(Input data):

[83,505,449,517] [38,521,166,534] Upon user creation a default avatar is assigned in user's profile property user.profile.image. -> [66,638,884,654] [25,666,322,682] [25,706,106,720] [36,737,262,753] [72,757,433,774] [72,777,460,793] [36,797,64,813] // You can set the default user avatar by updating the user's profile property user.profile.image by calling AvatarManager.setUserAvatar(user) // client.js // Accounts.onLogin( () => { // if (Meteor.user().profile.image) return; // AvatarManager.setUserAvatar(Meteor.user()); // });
...
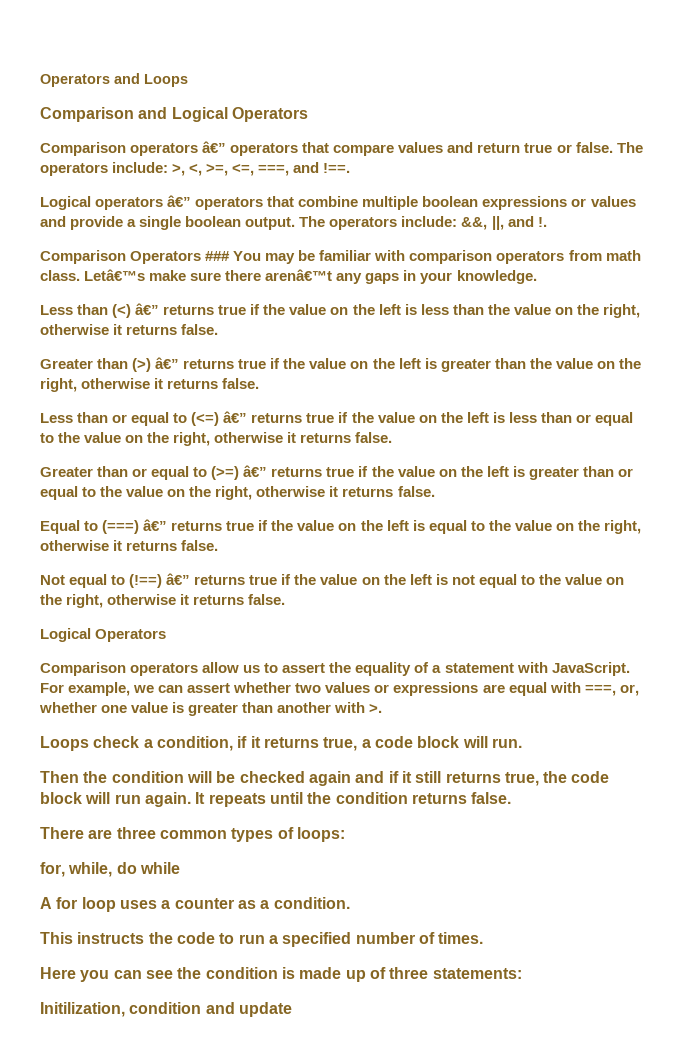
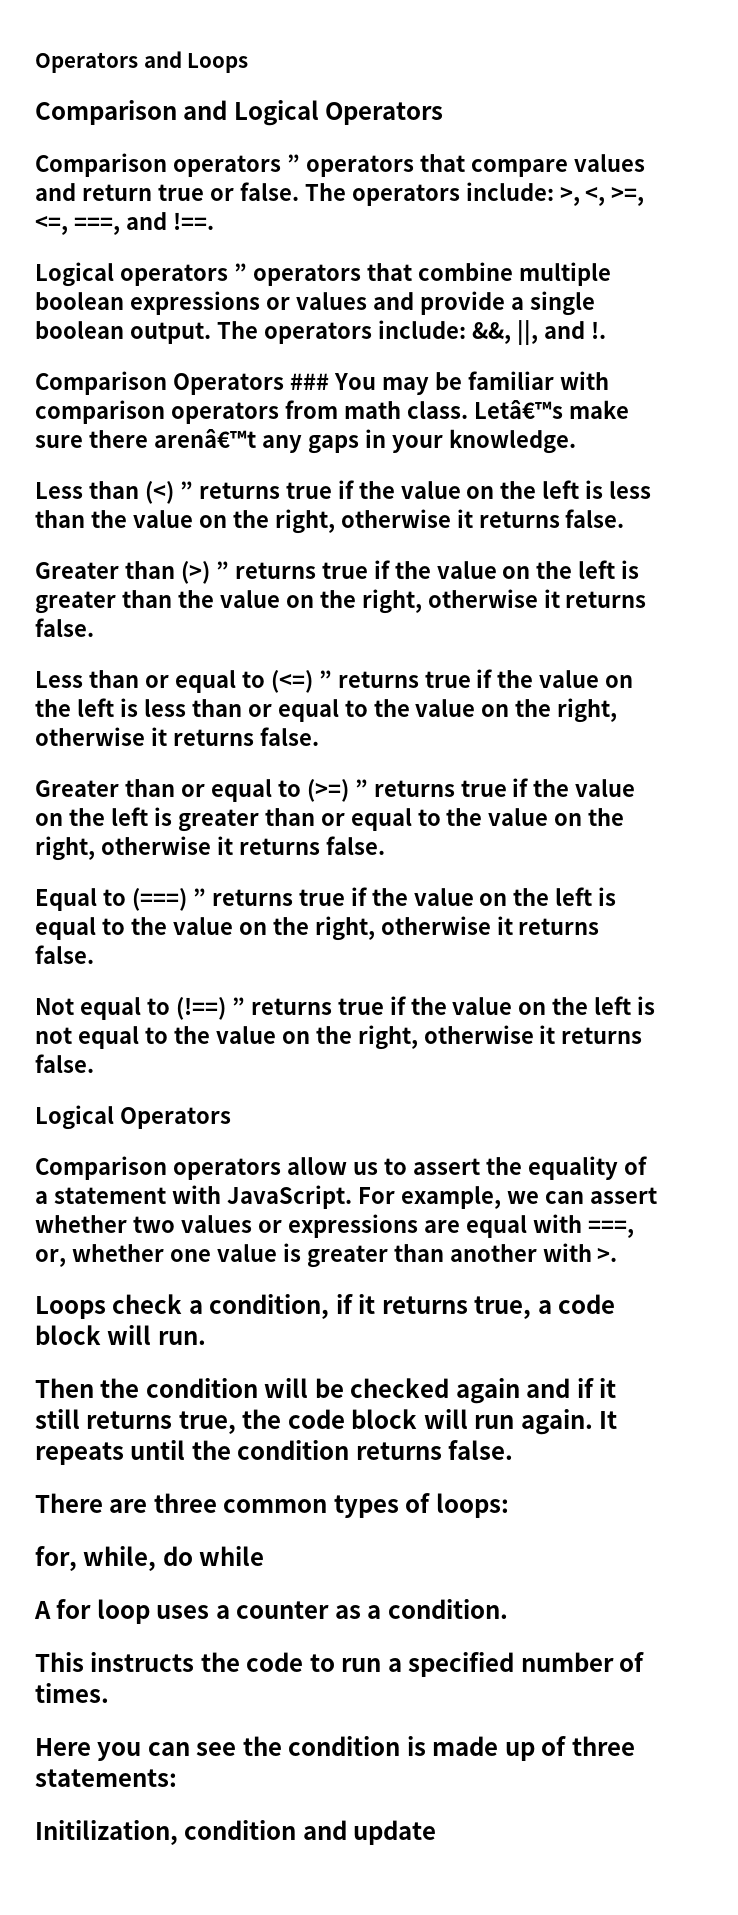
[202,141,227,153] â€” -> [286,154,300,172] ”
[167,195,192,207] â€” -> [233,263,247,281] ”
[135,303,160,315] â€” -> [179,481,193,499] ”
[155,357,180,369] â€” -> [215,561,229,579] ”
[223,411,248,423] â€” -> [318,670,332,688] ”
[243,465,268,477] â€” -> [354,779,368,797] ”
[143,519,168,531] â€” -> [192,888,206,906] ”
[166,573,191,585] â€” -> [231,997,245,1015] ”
* * *
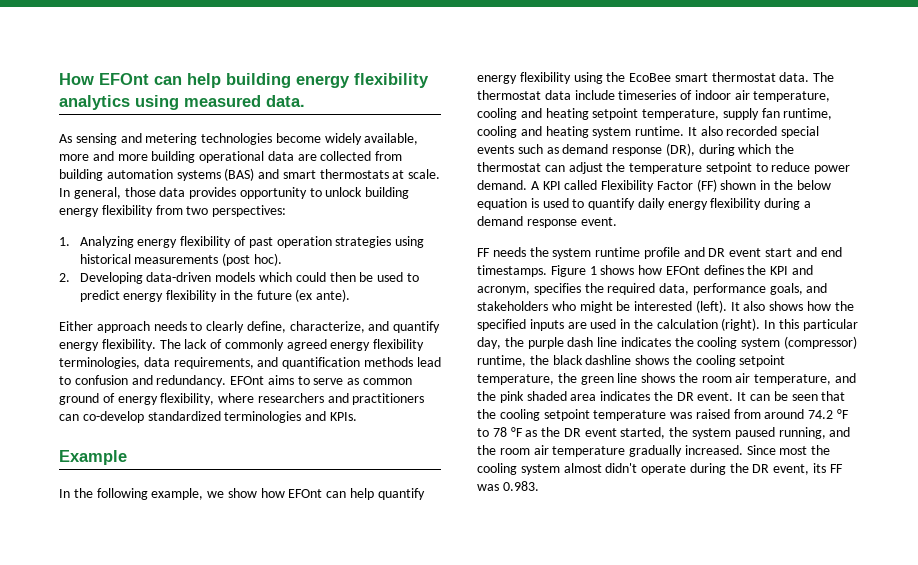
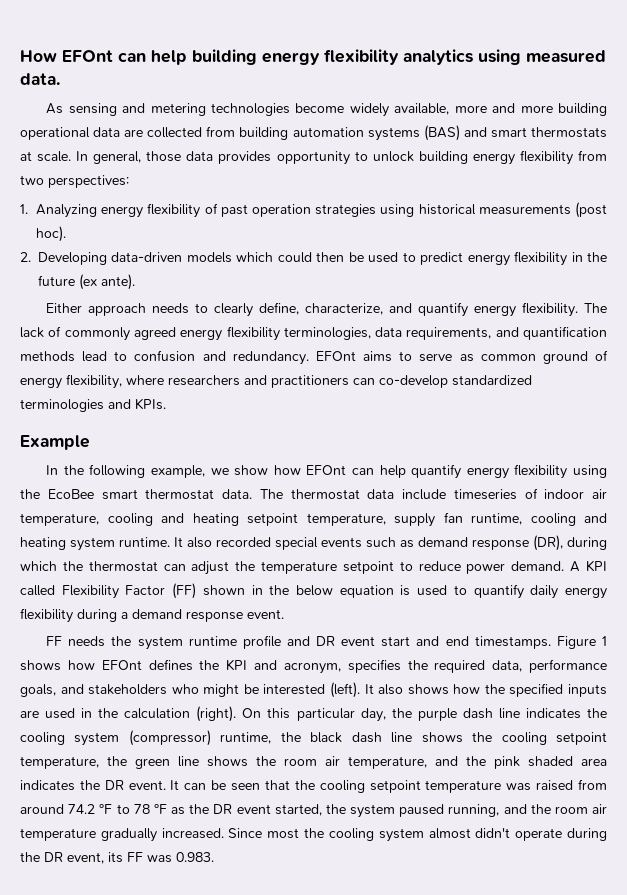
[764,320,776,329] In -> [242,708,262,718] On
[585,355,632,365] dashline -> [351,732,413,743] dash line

(What is needed): Copy out each line of the data above, exactly, if it lies between the line holding "[764,320,776,329] In -> [242,708,262,718] On" and the line holding "[585,355,632,365] dashline ->", inclusive; copy no other line.

(Answer box):
[764,320,776,329] In -> [242,708,262,718] On
[585,355,632,365] dashline -> [351,732,413,743] dash line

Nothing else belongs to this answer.